The disease is spreading quickly in nursing homes. Today, the Department of Health announced that a total of 147 people at nursing homes (93 residents and 54 staff) have tested positive for COVID-19; that’s an increase of 32 from 115 yesterday (67 residents and 48 staff). (That increase of 32 exceeds the provincial total increase of 26 announced today, but that’s because the two numbers have different daily reporting timeframes — see below for more discussion of this problem.) Strang said, however, that the problem is mostly concentrated at Northwood.

Yesterday, 26 more people tested positive for COVID-19, bringing the provincial total to 675. Eleven people are currently in hospital with the disease, four (one fewer than yesterday) of whom are in ICU; 200 people have recovered completely.


The Northwood nursing home on Gottingen Street in Halifax. Photo: Halifax Examiner Credit: Halifax Examiner / Tim Bousquet

Today, Premier Stephen McNeil and Dr. Robert Strang, the province’s chief medical officer of health, announced an emergency plan for Northwood.

Residents who have recovered from COVID-19 are being moved to a hotel (I’m told it’s in Dartmouth, but I don’t know which hotel).

Those still with COVID-19 will be treated on site at Northwood. “Starting tonight,” said McNeil, “the Halifax Infirmary COVID Unit will be redeployed to Northwood to help support the more acute needs of the residents.”

During today’s briefing, Strang admitted that people who have tested negative for COVID-19 are still sharing the same room in Northwood as people who have tested positive. Strang’s explanation laid out a scenario that can perhaps best be described as chaotic:

Northwood, as part of their COVID plan, they established one, and then a second one, COVID units, where all of the people who tested positive were moved into those COVID units. But in the last few days, the numbers have grown significantly, and those COVID units have been full.

So they’ve had to keep people up on wards. They’ve isolated them as much as possible. They are making sure that residents’ movements are limited. They’re also making very clear that health care workers are taking the appropriate infection control steps, minimizing the chance of them transmitting viruses from one patient to another.

The plan … to take people who have recovered out of the facility will create more flexibility — first it protects those individuals, it gets them out of an outbreak situation. But as we open up some of those existing COVID units, we’ll be able to bring more people in, and we’ll also create more space and they can create additional COVID units.

We also know that many of the people, even though we know they’re testing negative, it is quite likely that they’re already incubating because as we’re seeing with many people that we test over a series of days they go from negative to positive.

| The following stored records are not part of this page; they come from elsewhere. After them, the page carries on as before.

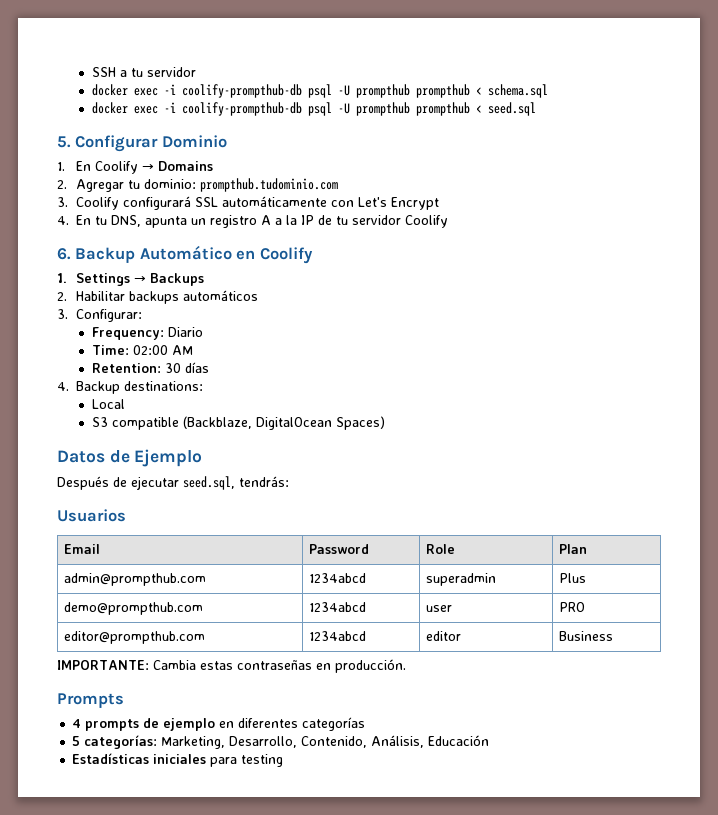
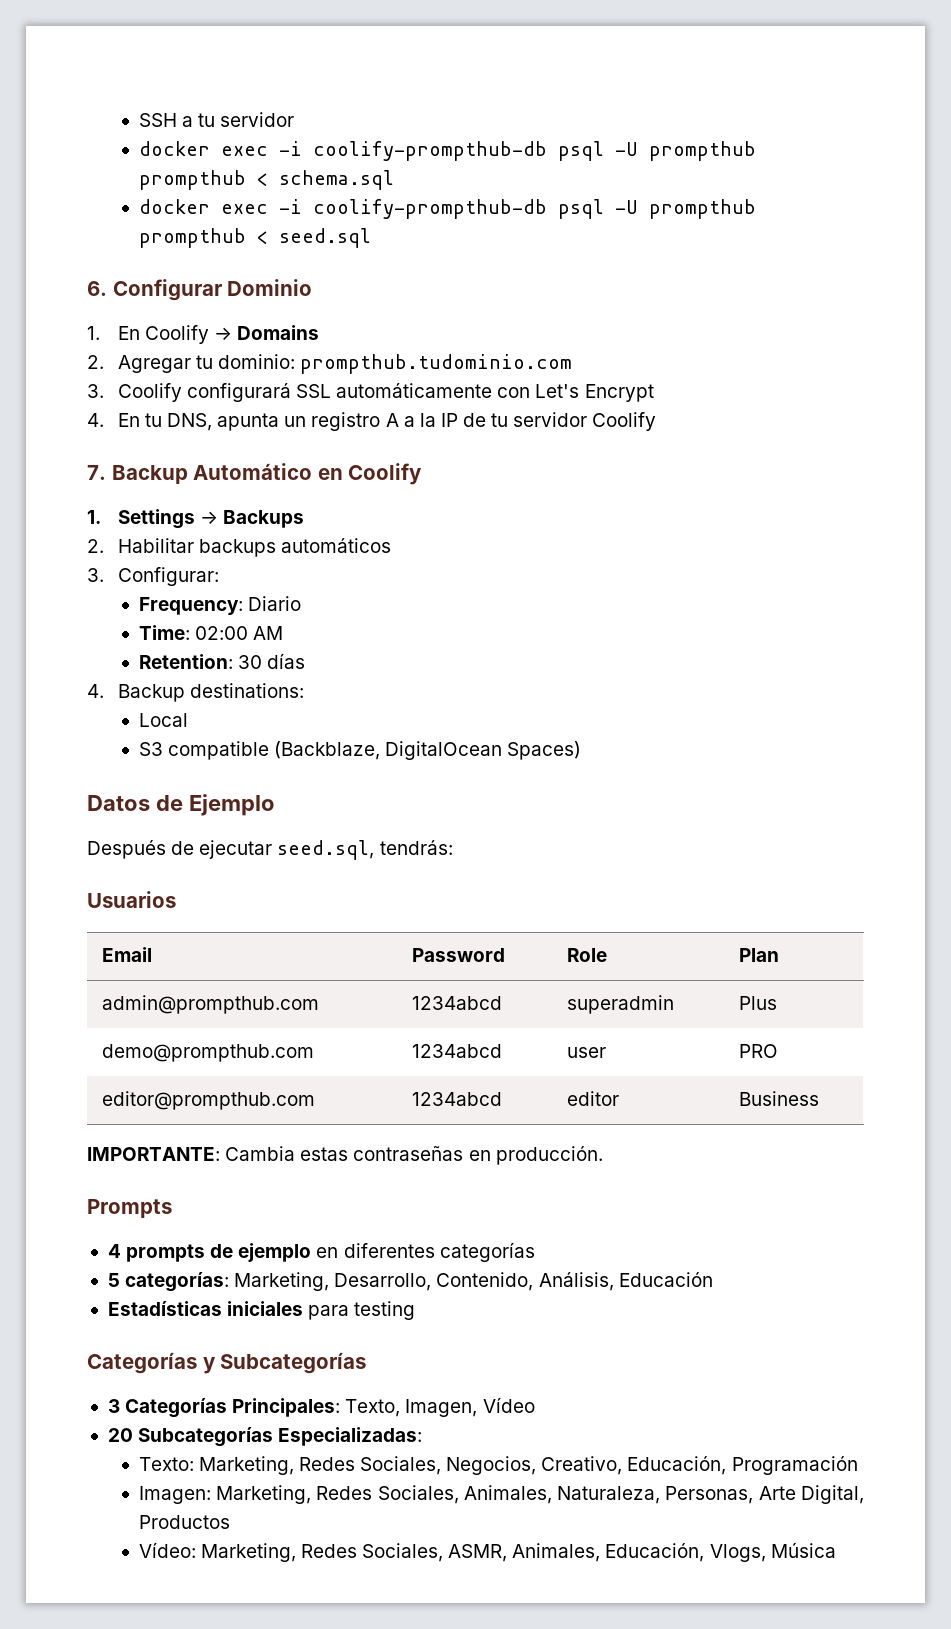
- 5. Configurar Dominio
+ 6. Configurar Dominio
- 6. Backup Automático en Coolify
+ 7. Backup Automático en Coolify
+ Categorías y Subcategorías
+ 3 Categorías Principales: Texto, Imagen, Vídeo
+ 20 Subcategorías Especializadas:
+ Texto: Marketing, Redes Sociales, Negocios, Creativo, Educación, Programación
+ Imagen: Marketing, Redes Sociales, Animales, Naturaleza, Personas, Arte Digital, Productos
+ Vídeo: Marketing, Redes Sociales, ASMR, Animales, Educación, Vlogs, Música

Everything that can be done within that facility to separate the known positives from other people is being done, and the steps that are being put into place are going to enhance that ability.

My understanding is that many people who work at Northwood are simply refusing to show up for their shifts, and in fact, Northwood is now advertising for jobs. McNeil didn’t address that directly, but did say that “40 Nova Scotia Health employees, including nurses, continuing care and rehab therapists, the VON, the Red Cross, and EHS paramedics have also joined the effort. Students about to graduate into health-related professions have answered the call and are offering support as well.”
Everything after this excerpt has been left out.